Wednesday, December 2, 2009

Grr.

John Hiatt--"Shredding The Documents" (mp3)
Tiger Woods--"Phonecall To Mistress" (link)

Poor Tiger. He can't stand the idea that his perfectly-controlled life and image have been tarnished by speculation. He can't imagine why anyone would dare to invade his privacy, especially the police who came to his house at least three times to find out what happened, which is their job, and were turned away by a high-powered lawyer. Poor Tiger.

Welcome to the first Point/Counterpoint between my fellow blogger, Sir William, and me?

I'll put it simply. If you think Tiger has in any way been treated badly, you do not understand our society. We are a society consumed by our prurient interests--give us a scandal, a potential scandal, even just the tease of a scandal, and we're all over it. Was he drunk? Was he doped? Was there a fight? Was the camel-toed 9/11 "widow" who's all over the Internet with the likes of David Boreanz, Stephen Dorff, and Ryan Seacrest the reason for the fight? Ryan Seacrest? Really? Ryan Seacrest? Doesn't he tend in a different direction?

It's convenient to blame the media for going overboard, but who reads, watches, and listens to the media? Hmm, that's right, that would be us. We want to know if Thomas Jefferson slept with Sally Hemmings, want to know enough to do DNA testing over 200 years after the fact! When my wife read some headline last night about some Argentinian ex-beauty queen dying from plastic surgery, my first question was, "Oh, was it that South Carolina governor's 'soul mate'? People are engaging in international, lustful trysts while we sit in our living rooms and play Wii. It's a dirty world, say the Travelling Wilburys. No, don't blame the media; blame us. We're the ones who sit around and gossip about every scrap and tittle we can get our hands on. Tiger should be exempt from that? No way! But I would even dare to argue that we want to know for more than just the gory details.

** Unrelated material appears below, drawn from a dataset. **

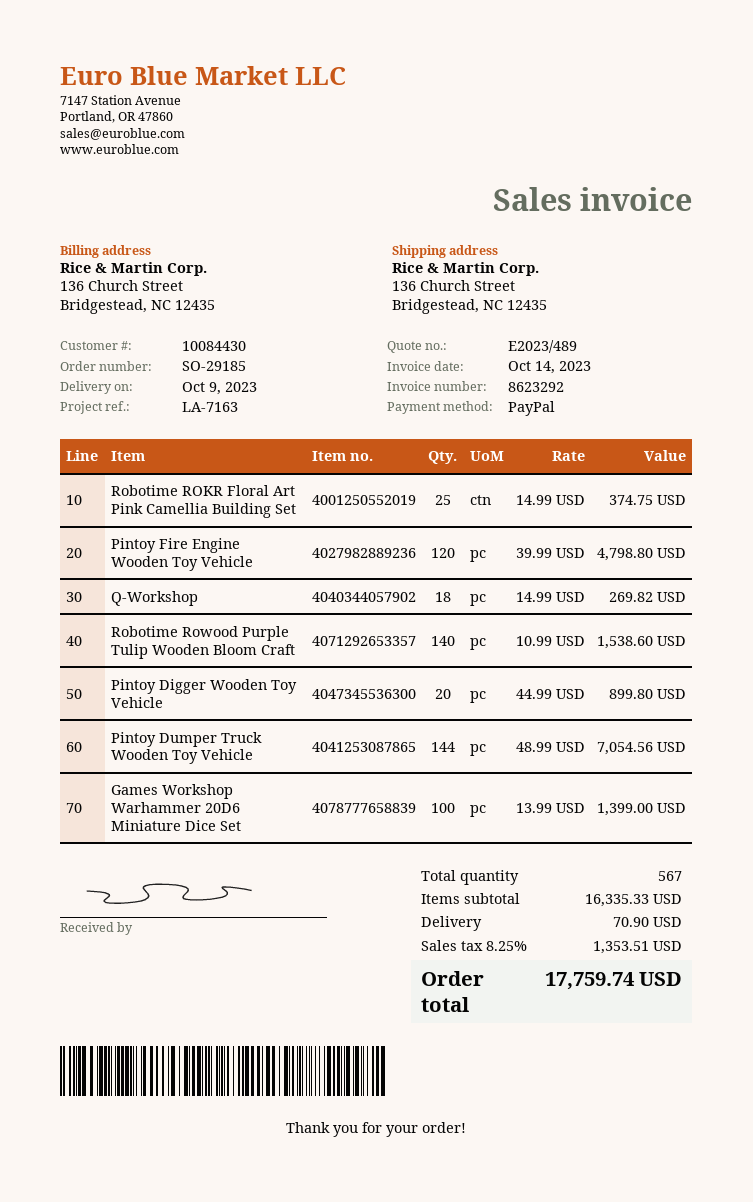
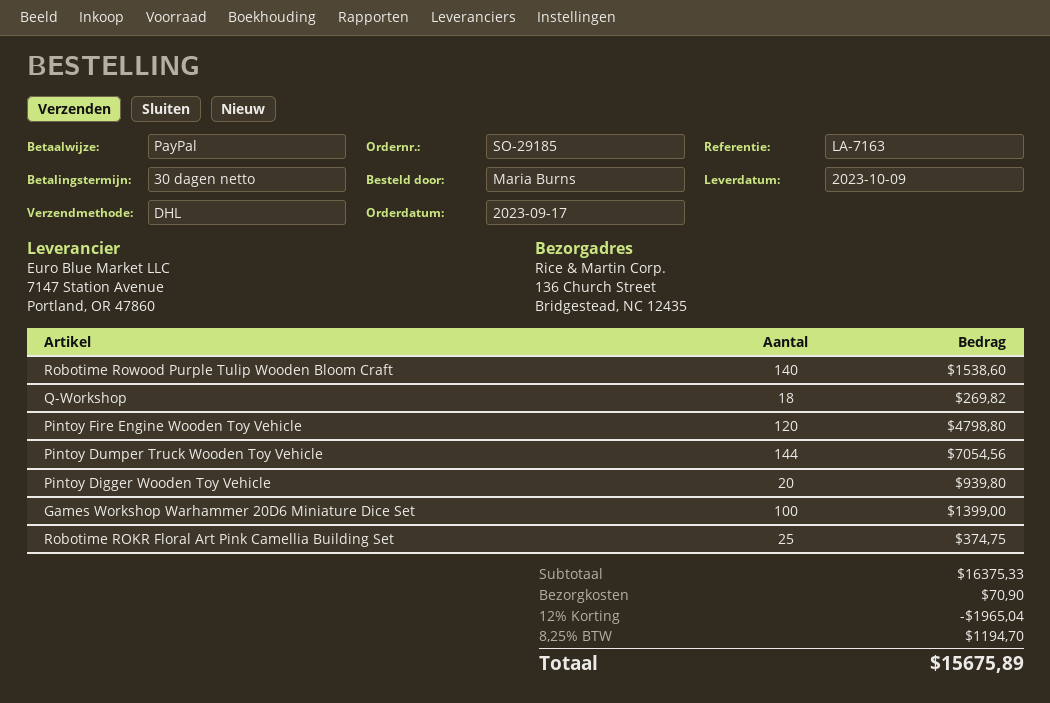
Pintoy Digger Wooden Toy Vehicle: 20 for 899.80 -> 20 for 939.80
subtotal: 16335.33 -> 16375.33
discount: none -> 12% = 1965.04
tax: 8.25% = 1353.51 -> 8.25% = 1194.70
total: 17759.74 -> 15675.89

Why? We are also a very curious society. We like for things to make sense. Tiger's situation does not make sense. We want to know where he was going and why at such a speed and why a guy who hits some of the longest drives in the world onto the fairway can barely get out of his driveway or stay away from the trees. We want to know what his wife was doing with the golf clubs? Why break two windows? Was Tiger unconscious or not? How did she get him out of the car? Why was he unconscious from an accident that didn't even cause the airbags to deploy? Why does he decide not to attend his own golf tournament due to injuries when he attended it last year even though he was injured?

Our government, our businesses, our churches, our banks, our schools and every part of our lives feed us a lot of malarky that doesn't quite make sense. So, we have a highly-developed sense of wanting to know why something doesn't make sense. And you, Tiger, suddenly do not make sense. We thought we knew you.

But that's only some of who we are. Americans have little patience with the high and the mighty who think they are above the laws that the rest of us have to follow. So throw all of the speculation out the window about what happened with Tiger and why. What you'll still have left is a guy who, when the police come to his house, refuses to talk to them and has his lawyer turn them away. (Warning: these are stunt drivers on an enclosed track. Do not try this at home.) Think you can get away with that one?

And, finally, we are a judgmental society. Too quick to judge, you say? So be it. Tiger now looks like a cock, an asshole, and everything else that makes you realize that, wait a second, the guy rarely, if ever, talks in his commercials. Could that be because no one wants him to open his difficult, egotistical, unlikeable mouth? We'll just show his face and his razor and hope that does the trick. And, he's not aging well, at least not in the face, now that I think of it. Oops, I'm being judgmental.

Sorry, Tiger, but we Americans just don't put up with a lot of bullshit, like carefully-worded statements that are released through your website. Have the balls to attend a press conference you've scheduled and have the balls to say what happened. You have made a billion dollars from us, playing off your celebrity. Now you want to pretend that that celebrity didn't have its own price tag? C'mon. We know you can handle the pressure. But when you bow out, do not even play, do not even speak, use the scratches on your face that your wife gave you because you had an affair as an excuse not to do your job, we start to think differently of you. And it ain't the affair, buddy. Don't you realize we can get over that?

Oh Tiger, poor Tiger, methinks there will be much, much more to this story before it's all said and done. You shoulda just told the truth, pal, or at least some of it. Don't you watch Letterman?